We are, it seems, alone on the sand. In the galley there’s a poster that explains how the pay structure works. It’s titled: Envision Success. But there have been no true dirwhal sightings, no trumpet’s call. Instead we compare heat-induced hallucinations of dirwhals breaching just off the bow and slipping back into the sand, never to be seen again.
In the early months, we glimpsed other shipper-tanks cresting over the far dunes, but at that distance it was unclear if they were friendly vessels or not. We steered clear, and they disappeared like memories. Tuva: I would say that this state of isolation and disappointment dovetails with my general constitution and the luck I’ve had so far in life. But I am resolved to think of this voyage as more than a series of setbacks, even as the majority of the crew has begun to fret about the apparent barrenness of our surroundings. I am not here to sound the depths of my self-pity; I am here to push past the vagueness of my limited accomplishments. This morning, Renaldo caught me holding this journal and suggested I bind the pages and title it the Denouement . But why not assume that tomorrow will bring us what we’re looking for? Tonight I said as much to Bushard before lights-out.
“A dream is a wish your heart makes,” he said, then turned his back to me and pulled his pillow over his head.
december 18
The Halcyon is a G Model 7 Kermode shipper-tank—one of the last in a series to roll out of Detroit before the invasion shut those factories down during my father’s generation—equipped with modified sand-treads and a flat metal deck.

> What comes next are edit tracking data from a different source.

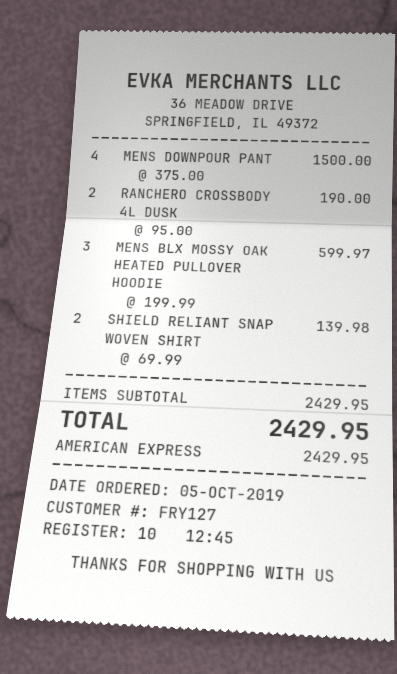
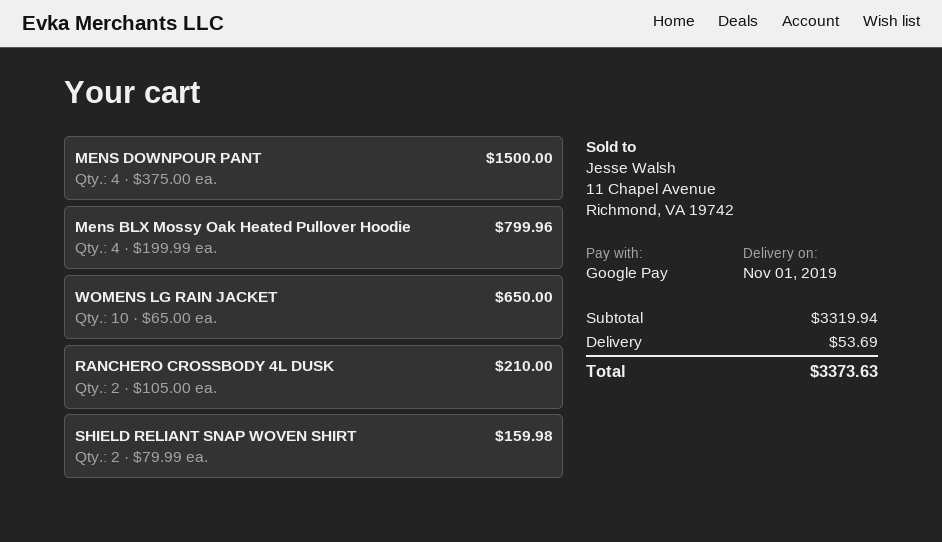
payment method: American Express -> Google Pay
RANCHERO CROSSBODY 4L DUSK: 2 x 95.00 = 190.00 -> 2 x 105.00 = 210.00
MENS BLX MOSSY OAK HEATED PULLOVER HOODIE: 3 x 199.99 = 599.97 -> 4 x 199.99 = 799.96
SHIELD RELIANT SNAP WOVEN SHIRT: 2 x 69.99 = 139.98 -> 2 x 79.99 = 159.98
WOMENS LG RAIN JACKET: none -> 10 x 65.00 = 650.00
subtotal: 2429.95 -> 3319.94
shipping: none -> 53.69
total: 2429.95 -> 3373.63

We are a slow-moving factory, an ungainly vessel that serves both as a hunting ship and a one-stop bio-processing plant. Our bow curves like a shovel, and is weighted for equal distribution at the contact points with the porous sand that surrounds us. The bridge rises abruptly, perpendicular, straight up, and is well windowed to aid with spotting. Stem to stern measures 180 feet, the length of three full-grown dirwhals laid head to tail. Middeck there’s a portable tryworks—three huge iron cauldrons perched atop industry-grade burners—where all our rending will theoretically occur. The cutting instruments—bizarrely curved, long-handled pole-knives so sharp you can’t help but imagine slipping them through flesh—are lashed under the portholes for easy access.
From a distance, the overall impression the ship gives on the sand is that of a single and colossal iron shoe. Our hold, now empty, is a cavernous double-deck capable of storing the rendered bio-matter of anywhere between four to six hundred mature dirwhals. At four RPMs, the engine roar of the Halcyon is deafening; at six it’s like confusion opening in your skull. Below deck it’s a Minotaur maze of close corridors and low ceilings, poorly lit passageways that dead-end for no discernible reason. The buggy-steerers, mates, and coopers: they’ve each got their bunks aft, walls decorated with posters and postcards. Our Captain Tonker’s got his king’s quarters. The rest of us sleep in the bow near the engine, where there is little relief from the motorized churn of our generators.